Borsch was probably the first soup I learned to cook. And I learned only by looking at how my mama cooked it. It certainly brings back great memories form my childhood as I always loved its rich color and aroma. There are as many borsch recipes out there as there are cooks. And almost every woman in Easter Europe has her own style of cooking it. And here is mine!

Health benefits of Borsch

  • Borsch has a great variety of colorful vegetables (cabbage, carrot, onion, beet, tomato). The colors come from different phytonutrients that play many important roles in our health. Just to name a few, they are anti-inflammatory, cancer preventers and fighters, they support cardio health and immune function.
  • Cooking vegetables in liquid and then consuming them with that liquid insures that the minerals and vitamins that escaped into the liquid are not escaping from us.
  • Borsch is an excellent source for beta-carotene, vitamin C and K1, and folate.
  • High fiber content will keep things moving through our system for faster elimination of wastes and toxins.
borsch ingredients

My Mama's Borsch

Ingredients:

2 Tbsp olive oil
1 onion, chopped
2-3 large potatoes, cubed
1 large carrot, cubed
1 small white or green cabbage, thinly shredded
1-2 beets, grated, greens sliced
2-3 large tomatoes, cubed or a jar of tomato preserve
1-2 quarts of chicken or beef broth (optional) or water
2-3 cloves of garlic, minced
1/2 cup of each fresh dill, cilantro, parsley chopped
Freshly ground pepper
Salt to taste

Directions:
  1. In a large stainless steel pot over medium heat, add the olive oil and sauté the onion, about 5 minutes, or as long as it takes you to chop/slice up the other vegetables starting with potatoes, carrots, cabbage, beets and tomatoes. Add each vegetable to the pot as you finish chopping it up.
  2. After adding the tomatoes cook for 3-5 more minutes stirring a couple of times.
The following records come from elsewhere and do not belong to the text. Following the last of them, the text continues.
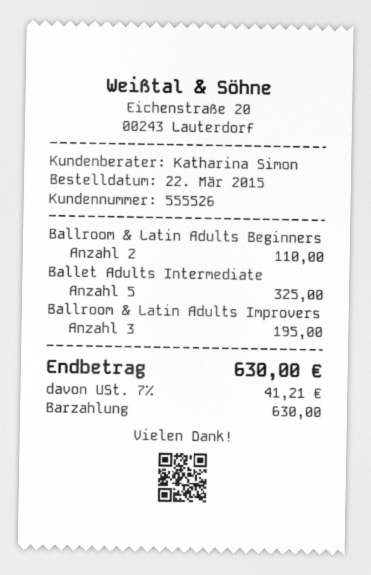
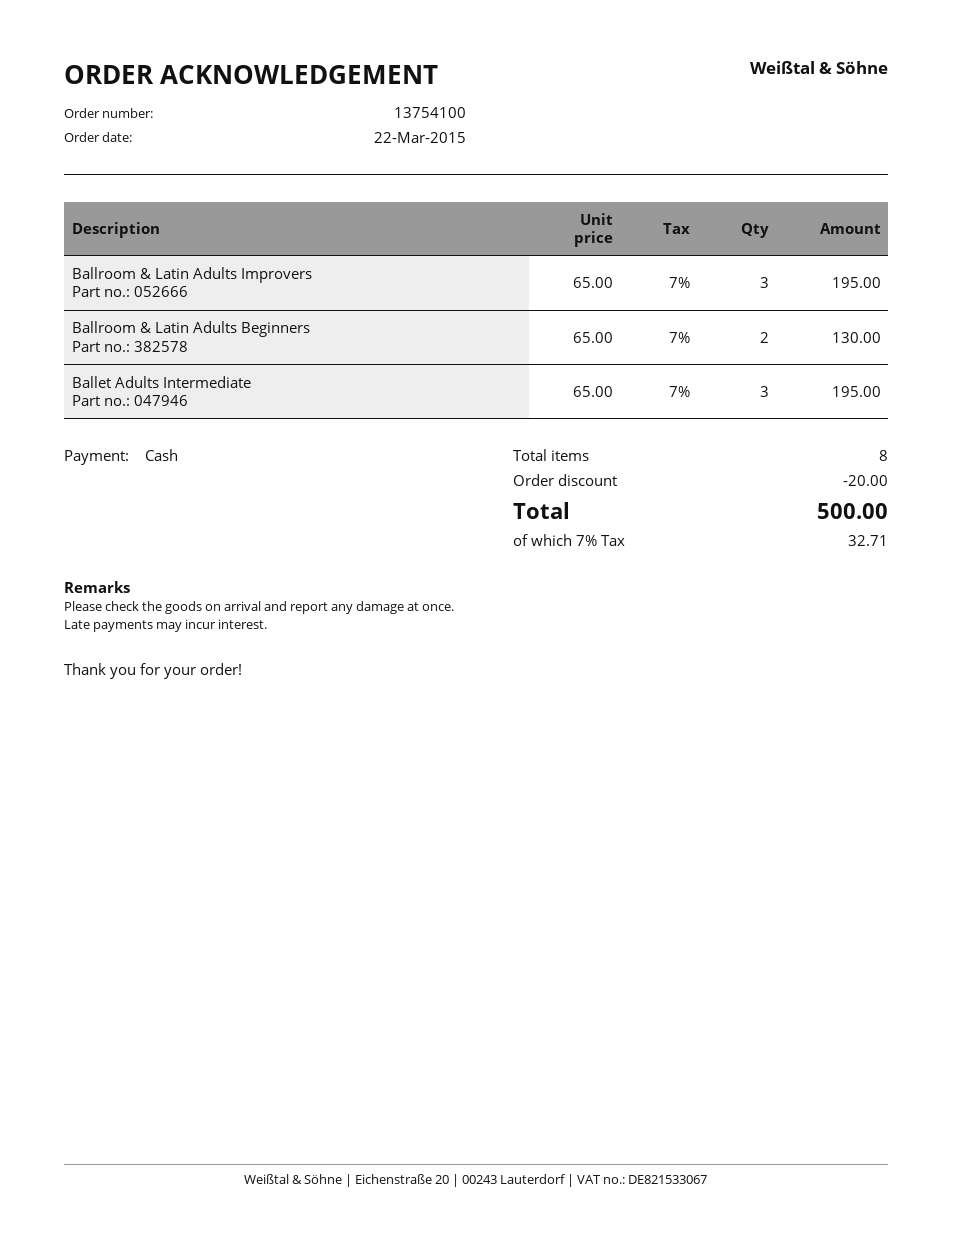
Ballroom & Latin Adults Beginners: 2 for 110.00 -> 2 for 130.00
Ballet Adults Intermediate: 5 for 325.00 -> 3 for 195.00
discount: none -> 20.00
tax: 7% = 41.21 -> 7% = 32.71
total: 630.00 -> 500.00

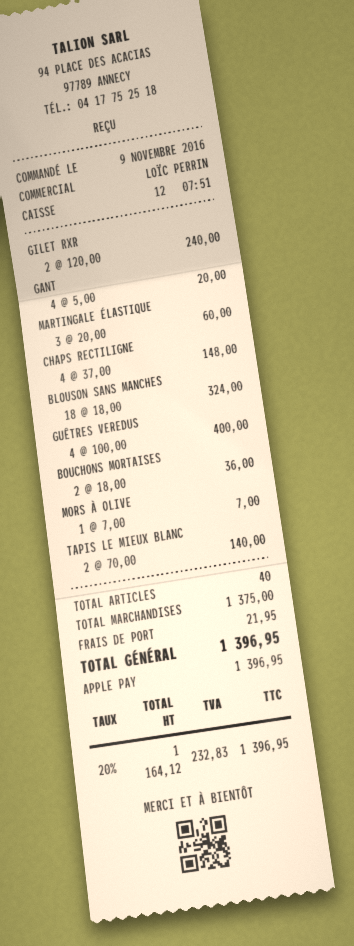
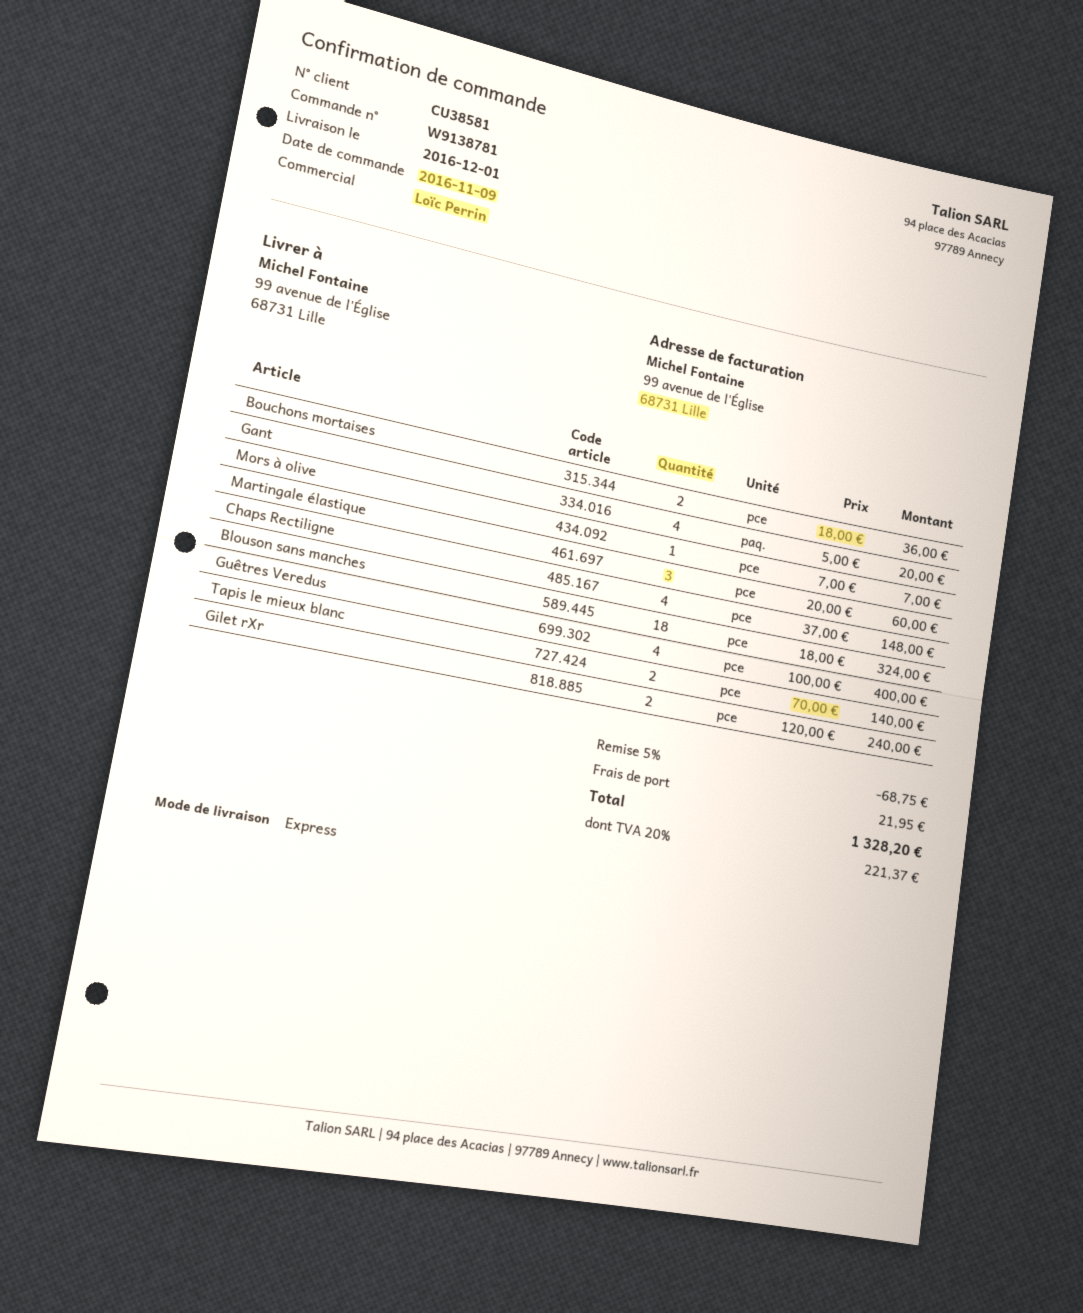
discount: none -> 5% = 68.75
tax: 20% = 232.83 -> 20% = 221.37
total: 1396.95 -> 1328.20

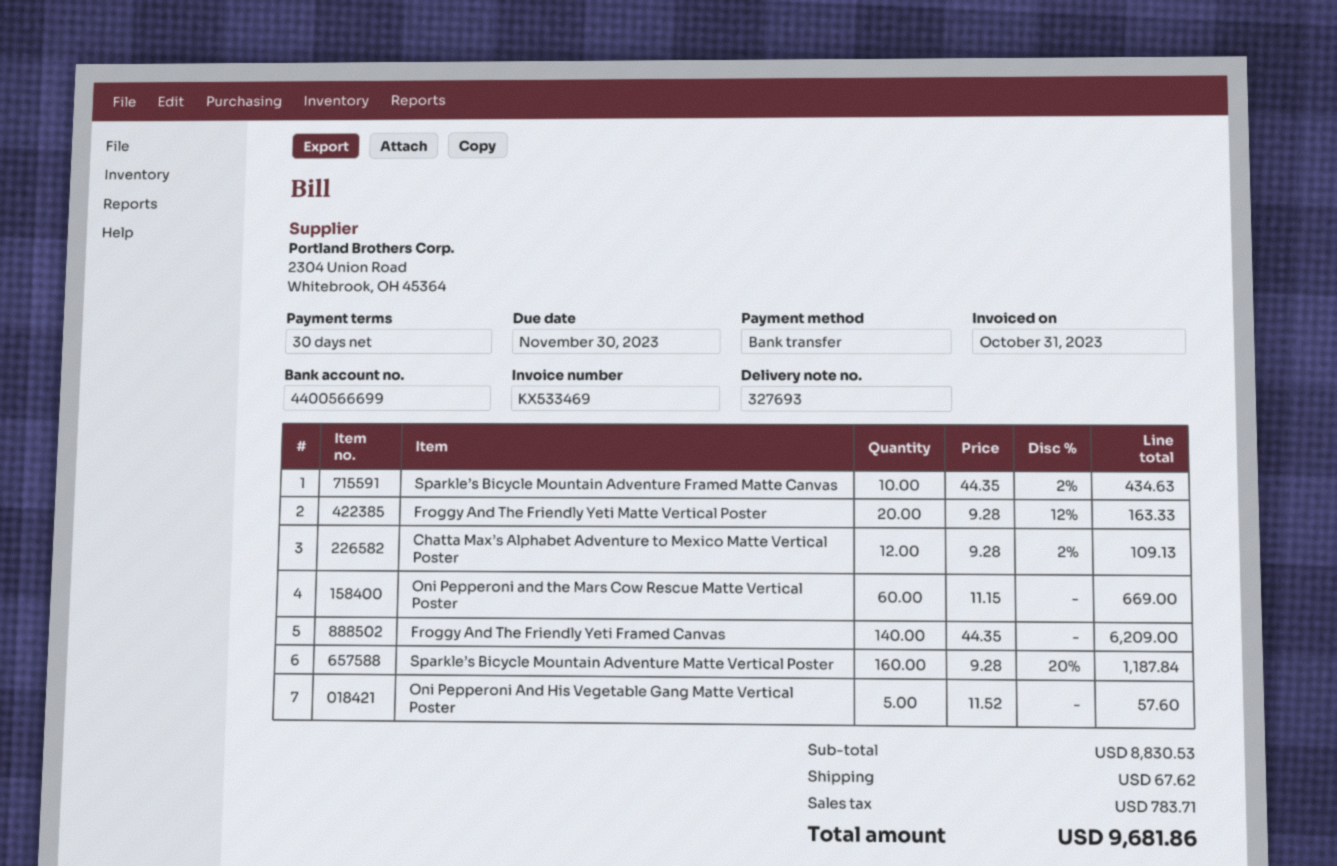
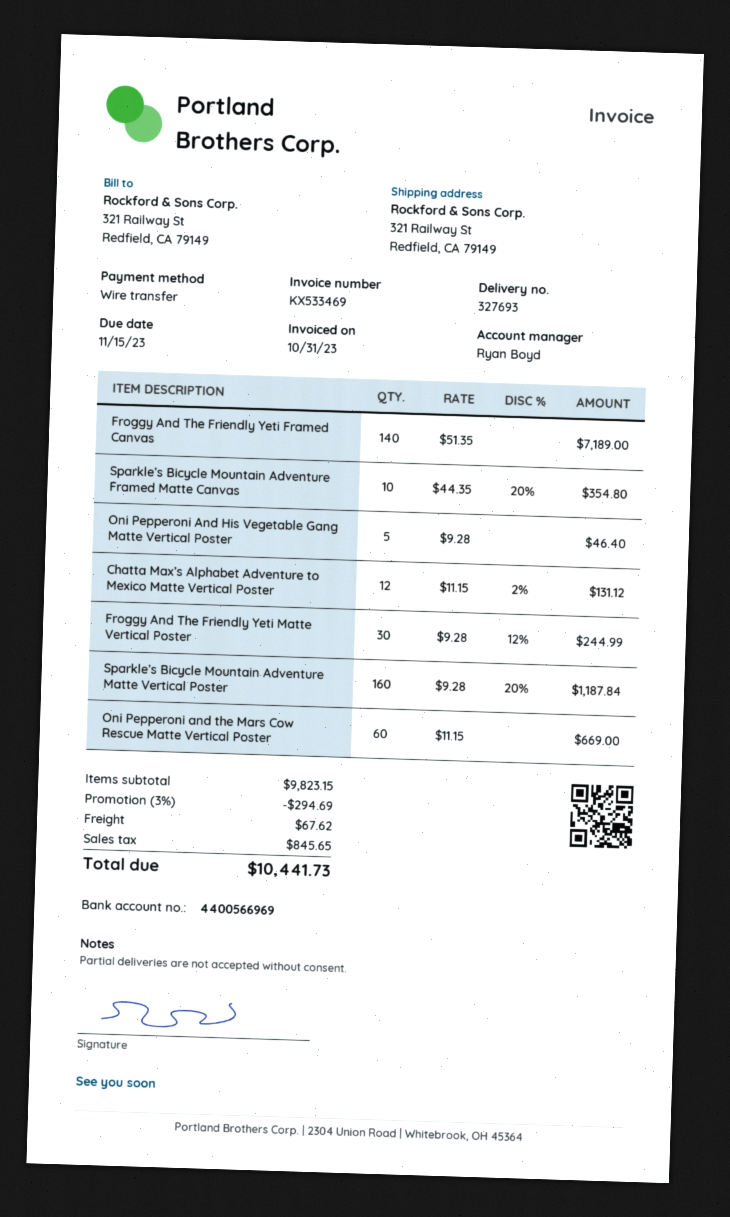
due date: 2023-11-30 -> 2023-11-15
bank account: 4400566699 -> 4400566969
Sparkle’s Bicycle Mountain Adventure Framed Matte Canvas: 10 x 44.35 - 2% = 434.63 -> 10 x 44.35 - 20% = 354.80
Froggy And The Friendly Yeti Matte Vertical Poster: 20 x 9.28 - 12% = 163.33 -> 30 x 9.28 - 12% = 244.99
Chatta Max’s Alphabet Adventure to Mexico Matte Vertical Poster: 12 x 9.28 - 2% = 109.13 -> 12 x 11.15 - 2% = 131.12
Froggy And The Friendly Yeti Framed Canvas: 140 x 44.35 = 6209.00 -> 140 x 51.35 = 7189.00
Oni Pepperoni And His Vegetable Gang Matte Vertical Poster: 5 x 11.52 = 57.60 -> 5 x 9.28 = 46.40
subtotal: 8830.53 -> 9823.15
discount: none -> 3% = 294.69
tax: 783.71 -> 845.65
total: 9681.86 -> 10441.73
Vegetables should sauté  for 15-20 minutes from beginning to end.
  3. Add as much water and/or broth as you like to reach the thickness that you prefer. I like my borsch thick, so I add water just to cover the vegetables.
  4. Bring to a boil and let it cook for just a couple of minutes. Check if potatoes are done. When they are soft add salt and pepper, garlic and herbs and take off the heat.
  5. Serve immediately and enjoy with or without sour cream.
  6. Cover and refrigerate the leftovers – Borsch gets even better after a day or two in the fridge!